Work item: Reproduce exactly the lines from the one containing "Revista Mapaku: 3 -> 2" through the last line of the data, both ends included.

[Structured diff data]
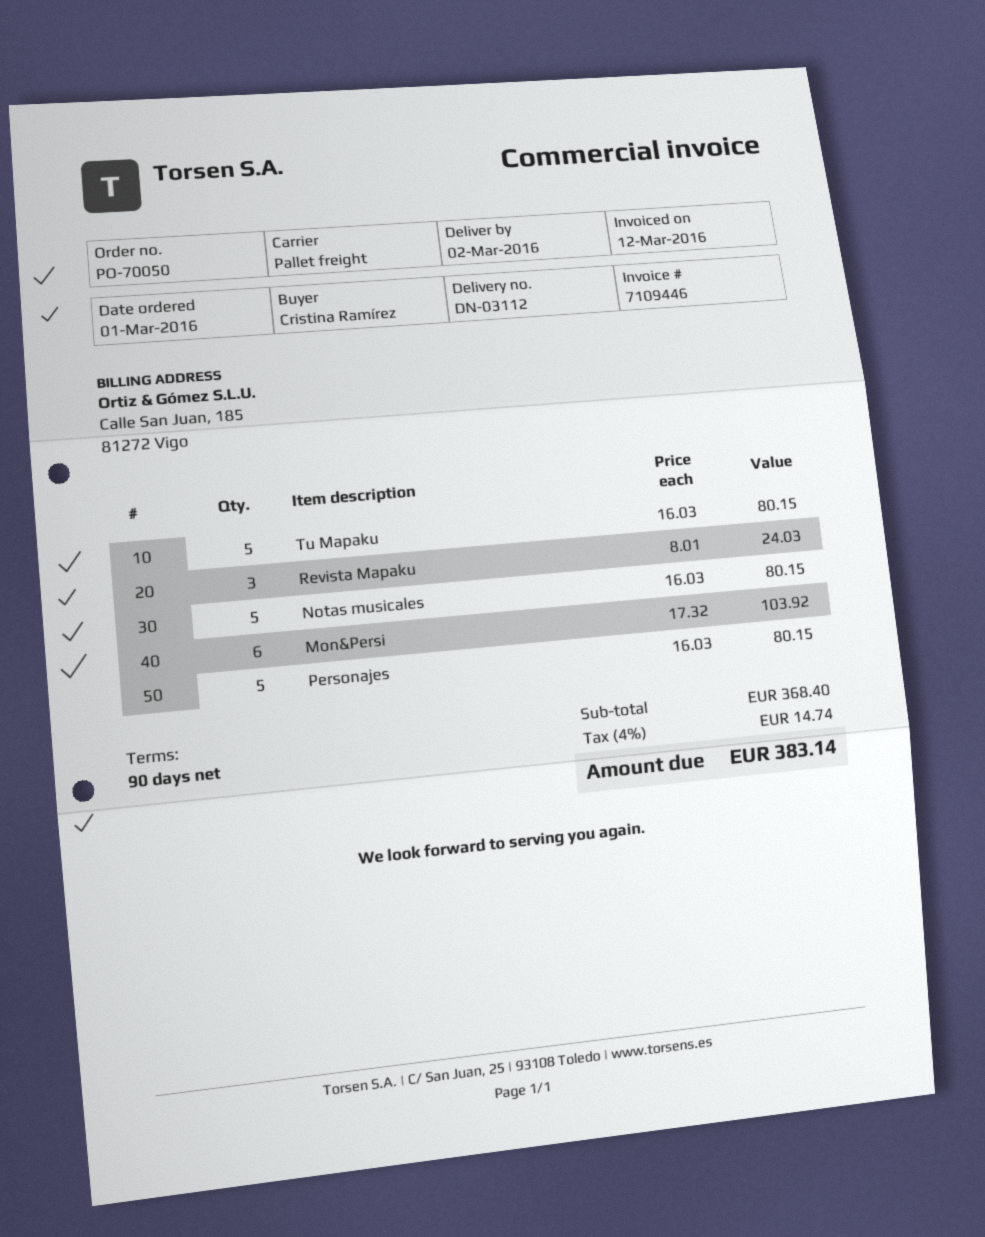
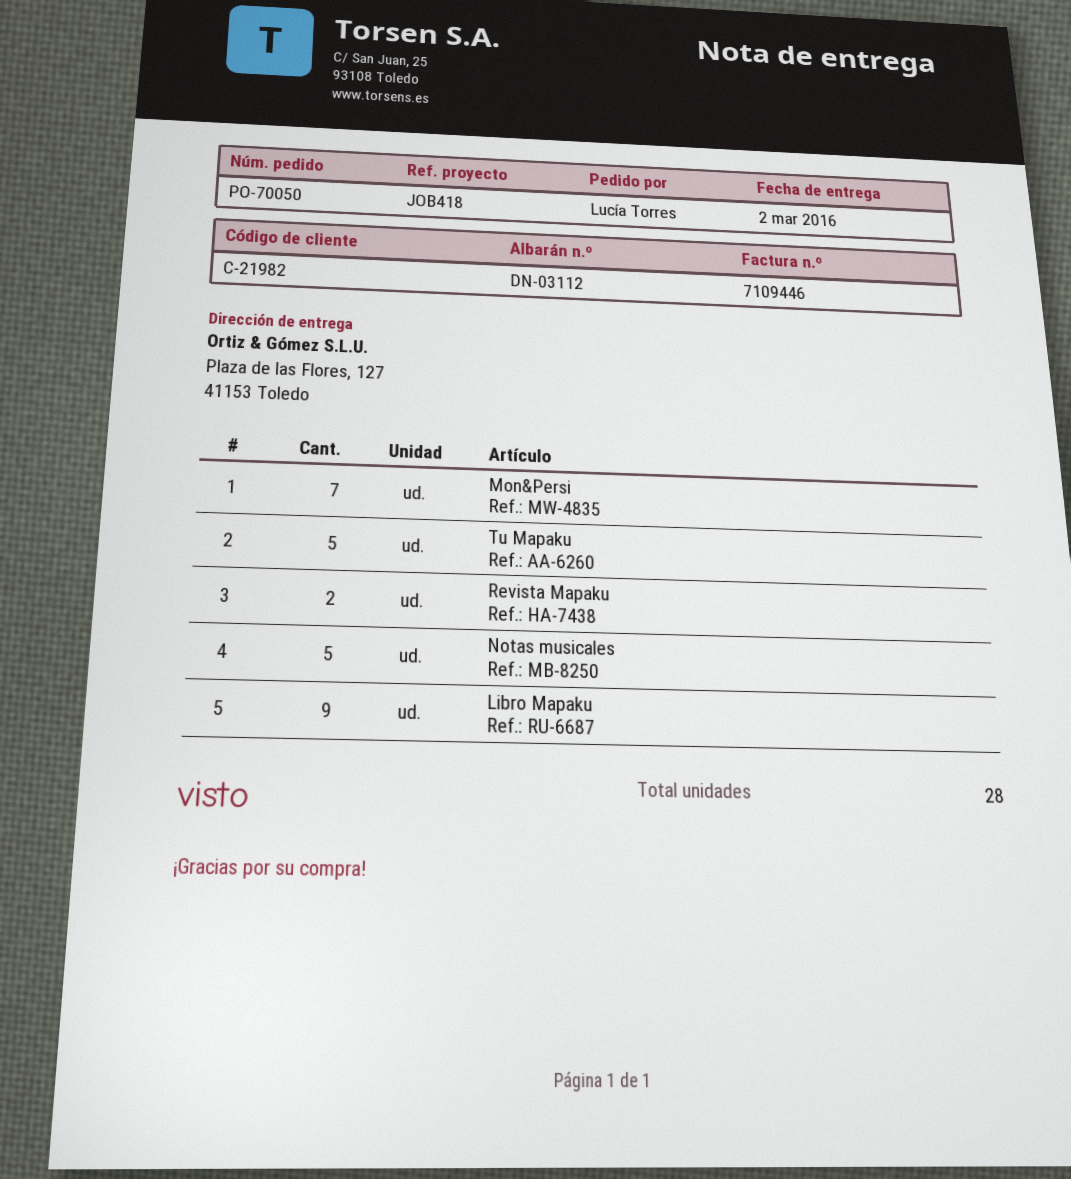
ordered by: Cristina Ramírez -> Lucía Torres
Revista Mapaku: 3 -> 2
Mon&Persi: 6 -> 7
Personajes: 5 -> none
Libro Mapaku: none -> 9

Exercise answer:
Revista Mapaku: 3 -> 2
Mon&Persi: 6 -> 7
Personajes: 5 -> none
Libro Mapaku: none -> 9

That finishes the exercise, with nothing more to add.